In ruling on the Motion to Dismiss, the Court previously compared the City's LASC First Amended Complaint to the applicable policies and found it "clear that the LASC Action is a ‘suit’ seeking damages against the insured Plaintiffs due to an ‘occurrence’ causing ‘property damage’ during the Policies’ coverage period." (Order Den. Mot. Dismiss 8.) "Those bare facts alone give rise to a duty to defend." (Id. ) United fails to raise any genuine dispute on this issue, and nothing before the Court disturbs its prior conclusion.
The undisputed facts and evidence only further reinforce that United's disclaimer of coverage upon LAT's initial tender was unreasonable. For instance, Plaintiffs submit United's letters disclaiming coverage, which explain that United denied coverage because the City did not allege the specific language "sudden and accidental" in the LASC First Amended Complaint. (See United-LAT 2018 Disclaim Letter.) The California Supreme Court rejected this very position when it noted that "courts do not examine only the pleaded word but the potential liability created by the suit." Gray , 65 Cal. 2d at 276, 54 Cal.Rptr. 104, 419 P.2d 168. California law is clear that an insurer "cannot construct a formal fortress of the third party's pleadings and retreat behind its walls." Id.
What matters is whether it was "reasonably inferable" from the LASC First Amended Complaint that the City's claim against LAT was potentially covered under the Policies. Scottsdale Ins. Co. , 36 Cal. 4th at 654, 31 Cal.Rptr.3d 147, 115 P.3d 460. The City alleged that LAT was negligent in handling hazardous substances and chemicals, and the Court found this was broad enough to include "accidental" releases. (See Order Den. Mot.

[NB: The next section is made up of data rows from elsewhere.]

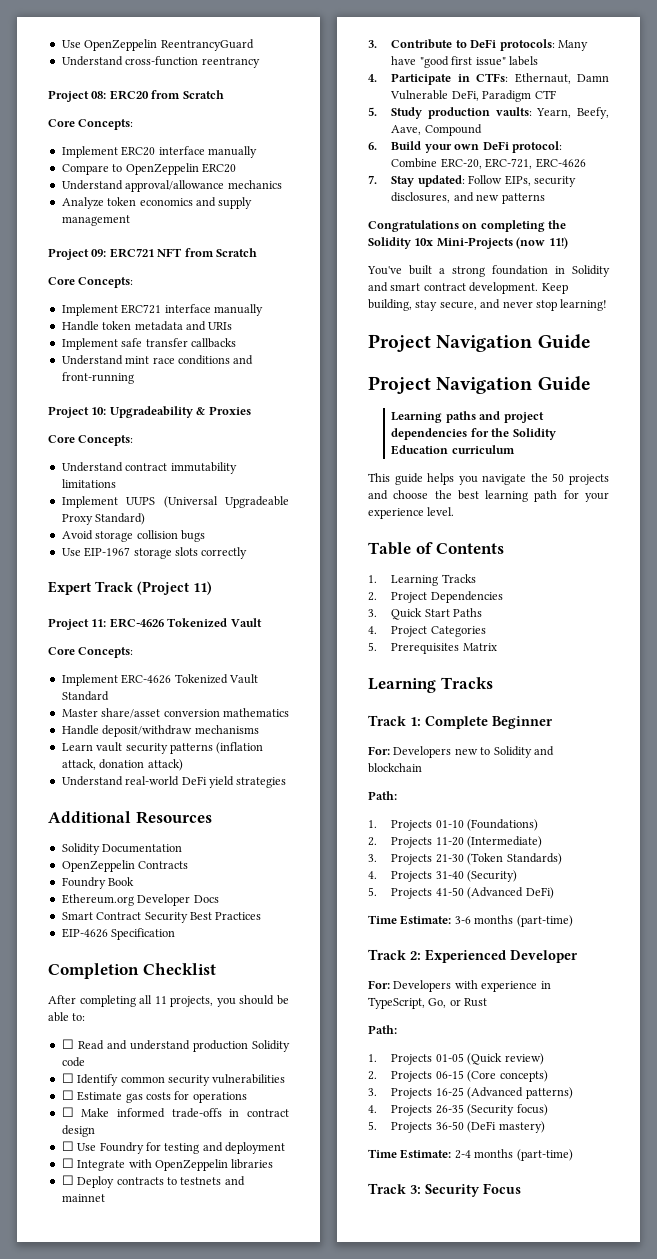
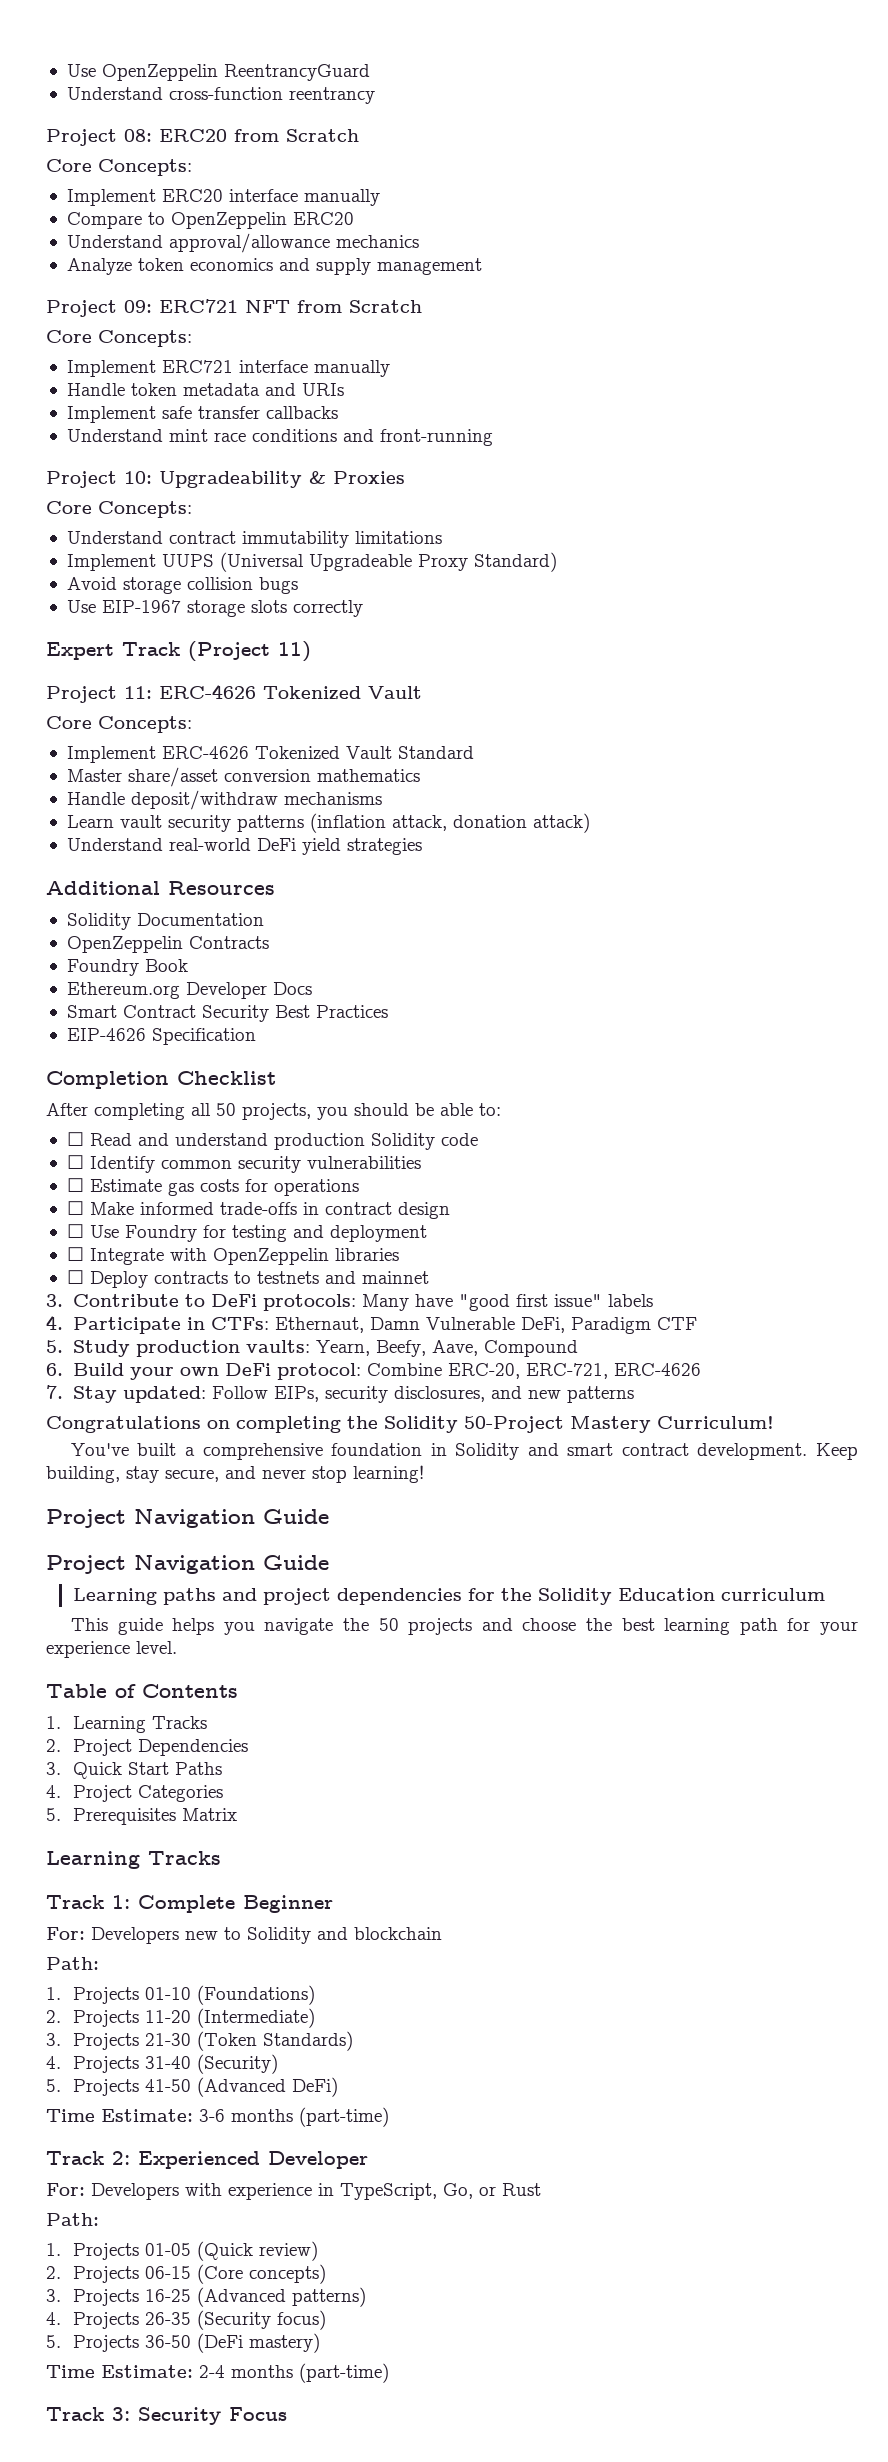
- After completing all 11 projects, you should be able to:
+ After completing all 50 projects, you should be able to:
- Congratulations on completing the Solidity 10x Mini-Projects (now 11!)
+ Congratulations on completing the Solidity 50-Project Mastery Curriculum!
- You've built a strong foundation in Solidity and smart contract development.
+ You've built a comprehensive foundation in Solidity and smart contract development.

Dismiss 9.) That the contamination allegedly occurred over decades does not foreclose the possibility that LAT's alleged contribution to the contamination could have been "sudden." (See id. (quoting Horace Mann , 4 Cal. 4th at 1081, 17 Cal.Rptr.2d 210, 846 P.2d 792 ("Any doubt as to whether the facts give rise to a duty to defend is resolved in the insured's favor.")).) Thus, although the City did not use the words "sudden and accidental" in its FAC, it was "reasonably inferable" from the allegations that the claim was at least "potentially covered by the policy" and therefore United owed LAT the duty to defend. See Scottsdale Ins. Co. , 36 Cal. 4th at 655, 31 Cal.Rptr.3d 147, 115 P.3d 460.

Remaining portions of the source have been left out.